**Input for this task:**
════════════════════

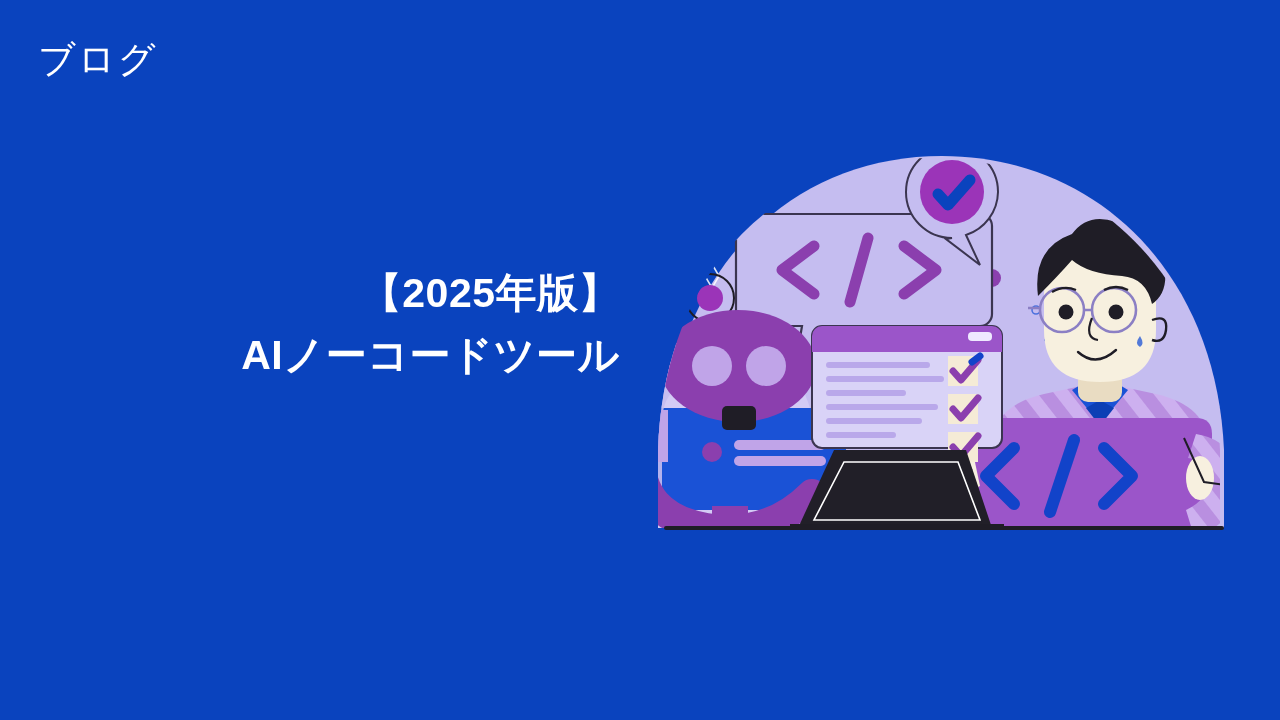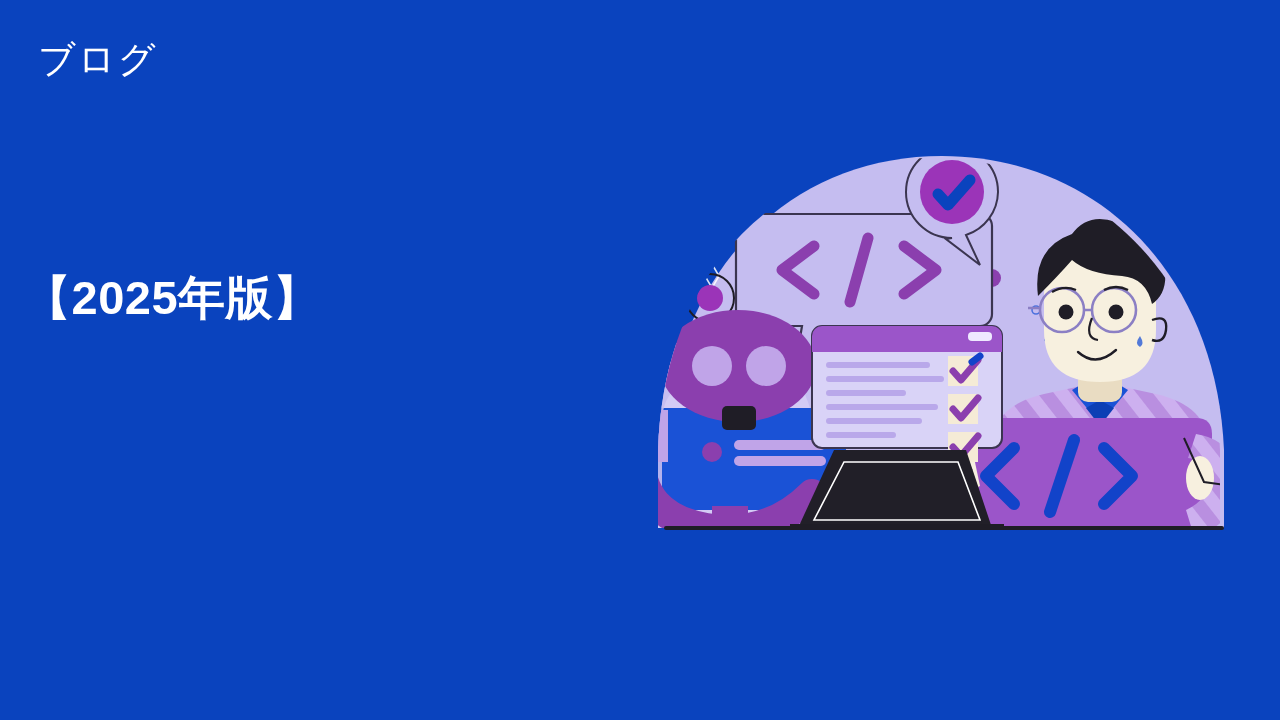--- a/index.html
+++ b/index.html
@@ -27,27 +27,26 @@
     letter-spacing:2px;
     line-height:1.2;
     white-space:nowrap;
   }
 
   
   .headline {
     position:absolute;
     left:0px; top:262px;
     width:620px;
-    text-align:left;
+    text-align:right;
     color:#ffffff;
     font-weight:700;
-    font-size:47px;
+    font-size:41px;
     line-height:1.52;
     letter-spacing:0.5px;
-    margin-left:24px;
   }
   .headline .ln { display:block; white-space:nowrap; }
 
   
   .logo {
     position:absolute;
     left:36px; top:630px;
     display:flex;
     align-items:center;
     height:56px;
@@ -64,20 +63,21 @@
 </style>
 </head>
 <body style="background: rgb(10, 67, 190);">
 
 <div class="slide" style="background: rgb(10, 67, 190);">
 
   <div class="category">ブログ</div>
 
   <div class="headline">
     <span class="ln">【2025年版】</span>
+    <span class="ln">AIノーコードツール</span>
   </div>
 
   <div class="illustration">
     <svg viewBox="0 0 660 420" xmlns="http://www.w3.org/2000/svg">
       <defs>
         <clipPath id="domeClip">
           <path d="M330 8 C 180 8 64 118 58 300 L 58 378 L 620 378 L 620 300 C 614 118 480 8 330 8 Z"></path>
         </clipPath>
         <pattern id="stripe" width="26" height="26" patternUnits="userSpaceOnUse" patternTransform="rotate(-38)">
           <rect width="26" height="26" fill="#b98fe0"></rect>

════════════════════

**Work required:** Scan the listing for the string "nowrap". Copy each line that has it.

**Result:**
     white-space:nowrap;
   .headline .ln { display:block; white-space:nowrap; }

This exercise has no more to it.